* TASK ITEM: Give back only the lines in the records below from the one with "Dec (min), Apr 23: none -> 45" to the one with "WindSpd_Min (km/h), 04:00: 7.2 -> none", both inclusive, word for word.

-- Opening Marker --

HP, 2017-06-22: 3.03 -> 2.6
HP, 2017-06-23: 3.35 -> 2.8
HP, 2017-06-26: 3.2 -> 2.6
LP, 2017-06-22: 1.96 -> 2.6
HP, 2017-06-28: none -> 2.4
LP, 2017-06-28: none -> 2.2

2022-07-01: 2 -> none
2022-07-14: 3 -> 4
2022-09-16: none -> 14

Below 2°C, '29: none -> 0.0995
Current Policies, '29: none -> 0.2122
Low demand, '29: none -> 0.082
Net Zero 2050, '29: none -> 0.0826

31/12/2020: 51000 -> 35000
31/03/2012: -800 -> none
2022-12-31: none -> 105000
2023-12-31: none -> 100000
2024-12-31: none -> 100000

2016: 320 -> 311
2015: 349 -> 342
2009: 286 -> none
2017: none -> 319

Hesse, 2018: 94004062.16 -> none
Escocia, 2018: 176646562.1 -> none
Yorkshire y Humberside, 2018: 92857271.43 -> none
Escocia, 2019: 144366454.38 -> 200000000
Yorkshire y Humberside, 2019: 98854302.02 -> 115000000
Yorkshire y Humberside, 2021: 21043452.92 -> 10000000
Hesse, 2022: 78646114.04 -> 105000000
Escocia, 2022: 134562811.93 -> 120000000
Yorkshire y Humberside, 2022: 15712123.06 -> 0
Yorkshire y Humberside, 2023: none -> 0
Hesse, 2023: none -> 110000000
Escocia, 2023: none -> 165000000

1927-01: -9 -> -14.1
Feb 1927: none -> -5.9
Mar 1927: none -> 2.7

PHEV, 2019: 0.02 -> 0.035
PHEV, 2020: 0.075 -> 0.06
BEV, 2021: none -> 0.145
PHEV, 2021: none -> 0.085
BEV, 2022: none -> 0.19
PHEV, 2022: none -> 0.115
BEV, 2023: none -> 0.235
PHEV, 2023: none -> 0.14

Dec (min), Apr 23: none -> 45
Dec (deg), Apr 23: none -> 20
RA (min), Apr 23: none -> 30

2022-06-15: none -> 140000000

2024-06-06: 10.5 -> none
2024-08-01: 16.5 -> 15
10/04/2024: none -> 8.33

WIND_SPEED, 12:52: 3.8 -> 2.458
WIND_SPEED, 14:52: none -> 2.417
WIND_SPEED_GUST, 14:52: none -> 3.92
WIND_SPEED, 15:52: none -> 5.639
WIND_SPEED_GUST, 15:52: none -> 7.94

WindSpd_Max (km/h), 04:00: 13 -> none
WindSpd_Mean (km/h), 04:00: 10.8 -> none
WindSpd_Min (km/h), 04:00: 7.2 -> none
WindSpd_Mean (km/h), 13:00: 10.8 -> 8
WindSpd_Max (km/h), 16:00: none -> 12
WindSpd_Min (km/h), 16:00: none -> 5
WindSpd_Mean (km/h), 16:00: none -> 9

-- Closing Marker --

* REPLY TO THE TASK:
Dec (min), Apr 23: none -> 45
Dec (deg), Apr 23: none -> 20
RA (min), Apr 23: none -> 30

2022-06-15: none -> 140000000

2024-06-06: 10.5 -> none
2024-08-01: 16.5 -> 15
10/04/2024: none -> 8.33

WIND_SPEED, 12:52: 3.8 -> 2.458
WIND_SPEED, 14:52: none -> 2.417
WIND_SPEED_GUST, 14:52: none -> 3.92
WIND_SPEED, 15:52: none -> 5.639
WIND_SPEED_GUST, 15:52: none -> 7.94

WindSpd_Max (km/h), 04:00: 13 -> none
WindSpd_Mean (km/h), 04:00: 10.8 -> none
WindSpd_Min (km/h), 04:00: 7.2 -> none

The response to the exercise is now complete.